OPM Versus “Terorisme”, Benarkah?

(Tanggapan Atas Tindakan Kejahatan Terorisme OPM Yang Telah Mengancam Kedaulatan Negara)

Oleh : Achmad Fathoni (Direktur el-Harokah Research Center)

Dua anggota polisi dan seorang camat tewas diserang kelompok kriminal bersenjata (KKB) saat sedang membawa hasil rekapitulasi suara Pilkada Gubernur Papua di Distrik Torere, Kabupaten Puncak Jaya, papua. Seperti ditayangkan Liputan6 SCTV, Kamis (28/6/2018), kejadian berawal saat rombongan Sembilan anggota kepolisian dan camat yang bertugas di Distrik Hulu akan kembali ke Distrik Torere menggunakan speedboat. Namun, dalam perjalanna rombongan ditembak secara brutal oleh kelompok kriminal bersenjata yang diduga telah mengintai mereka sebelumnya. Akibat kejadian ini, dua orang anggota polisi Ipda Yesaya Nusi dan Brigadir Sintok sewrta Camat Torere Obaja Froaro tewas di lokasi kejadian. Sebagaimana diberitakan di laman Liputan6.com pada 29 Juni 2018 bahwa juru bicara kelompok kriminal bersenjata OPM mengakui tindakan yang mereka lakukan dengan menembak polisi selama beberapa hari terakhir (http://www.liputan6.com/regional/read/3573113/video-kelompok-kriminal-akui-teror-penembakan-di-papua).

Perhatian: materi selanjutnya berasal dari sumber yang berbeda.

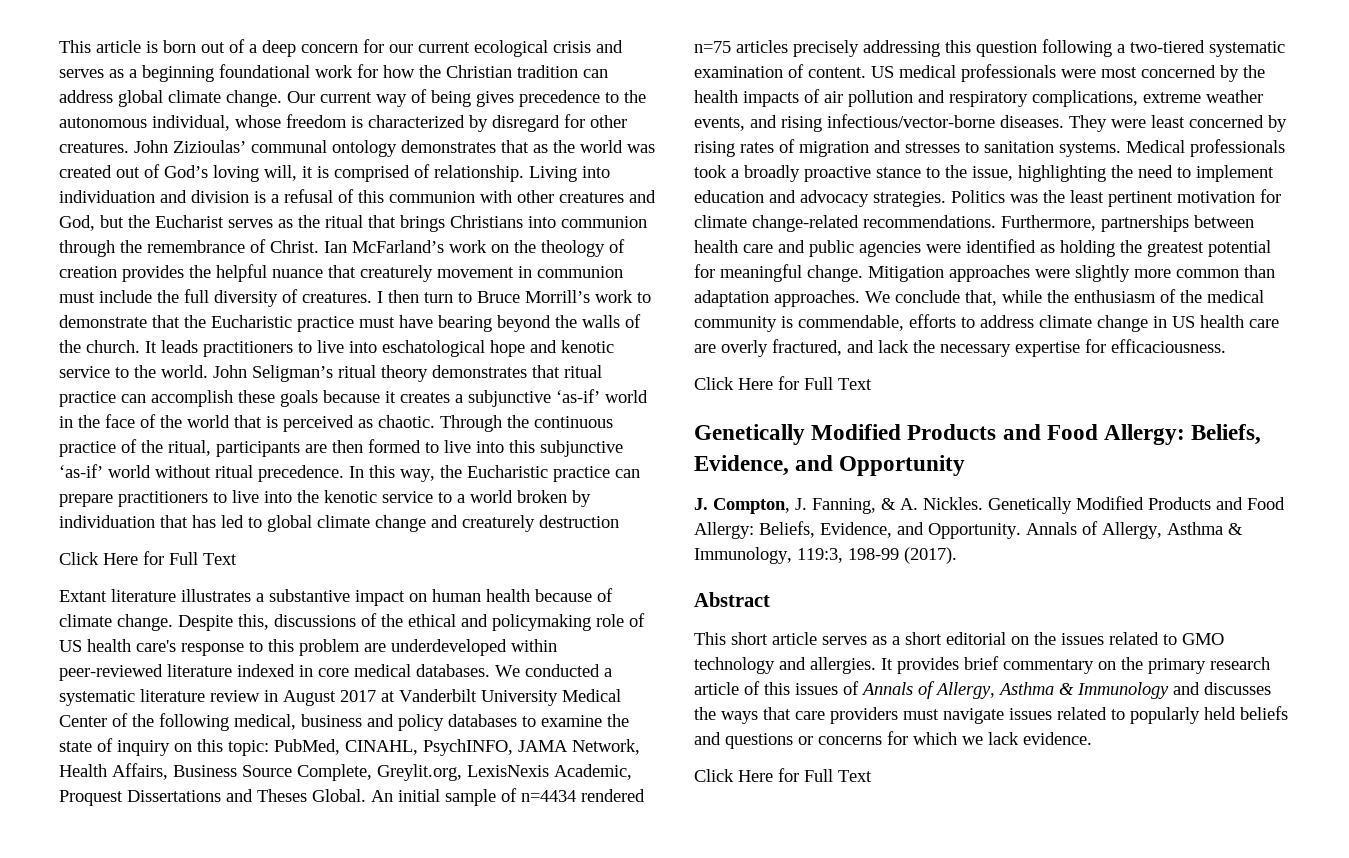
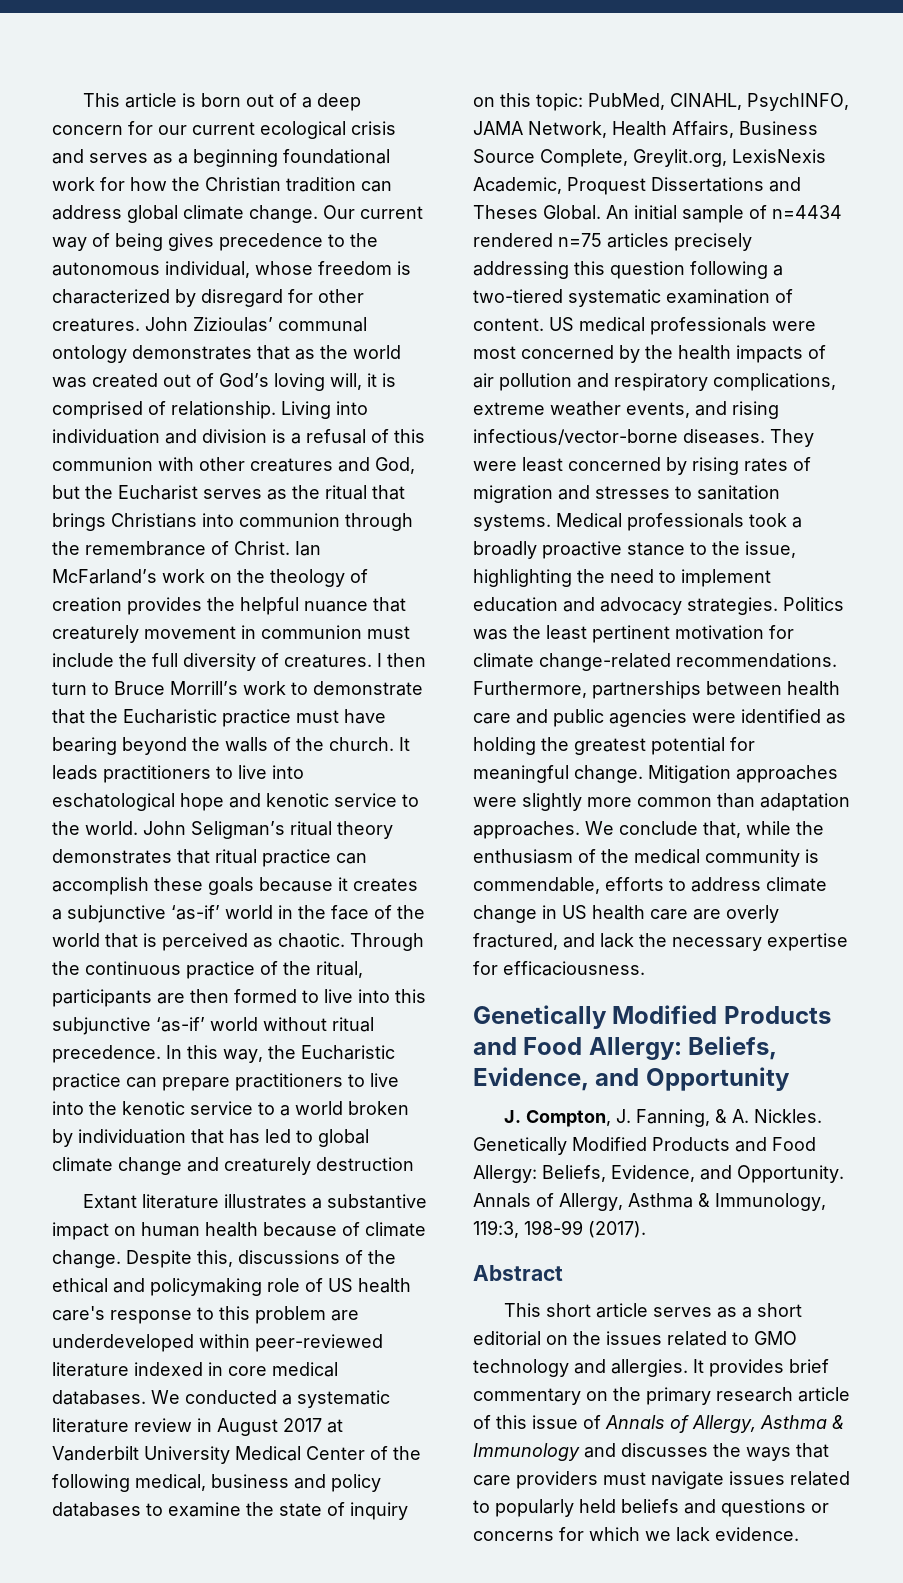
[59,551,237,565] // Click Here for Full Text -> (414, 1164) none
[694,376,872,390] // Click Here for Full Text -> (645, 968) none
[795,683,838,695] issues -> [532,1415,578,1429] issue
[694,768,872,782] // Click Here for Full Text -> (799, 1534) none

Dari kesekian ratus atau bahkan ribuan kali tindakan teror yang dilakukan kelompok separatis OPM tidak sebanding dengan tindakan penanganan yang dilakukan negara. Kondisi itu sangat kontras dengan penanganan negara terhadap kelompok-kelompok Islam yang baru hanya diduga melakukan tindakan terorisme, melalui apa yang mereka sebut “war on terrorism”  (perang melawan tindakan terorisme). Untuk itu ada beberapa catatan penting yang luput dari perhatian publik terhadap ketidakadilan yang dipertontonkan oleh negara dalam penanganan dua kasus tersebut.

Pertama, tindakan pembunuhan yang sangat brutal oleh Organisasi Papua Merdeka (OPM) sangat disayangkan dan dikecam oleh publik, apalagi  telah menyebabkan korban jiwa. Publik bisa bayangkan warga Papua yang tidak bersalah menjadi sasaran tindakan kejam dan biadab oleh gerombolan teroris OPM, yang selama ini memang menjadi duri dalam daging bagi negeri ini. Jika publik menelaah lebih jauh, bahwa tidakan “barbar” yang tidak  berperi kemanusiaan tersebut bukan kali ini saja, namun tindakan serupa sudah tidak terhitung banyaknya pada masa-masa sebelumnya, sejak diprokalamirkannya OPM tahun 1965. Korban jiwa dan harta benda tidak terhitung jumlahnya, apalagi kerugian non-material/psikis bagi masyarakat Papua sangatlah besar, yang tidak bisa dikonversikan dengan materi. Namun, yang justru lebih disayangkan oleh publik adalah respon dan penanganan dari rezim negeri ini terhadap kejahatan dan tindakan biadab oleh OPM tersebut. Meski OPM telah melakukan tindakan teror khususnya terhadap masyarakat Papua, dan telah melakukan makar serta mengancam terhadap kedaulatan negeri ini, namun rezim hanya menyebutnya sebagai kelompok kriminal bersenjata (KKB) saja, dan tidak pernah menyebut OPM sebagai kelompok terorisme, yang pelakunya layak disebut teroris, yang biasanya langsung dilibas habis tanpa ampun oleh pasukan Densus 88.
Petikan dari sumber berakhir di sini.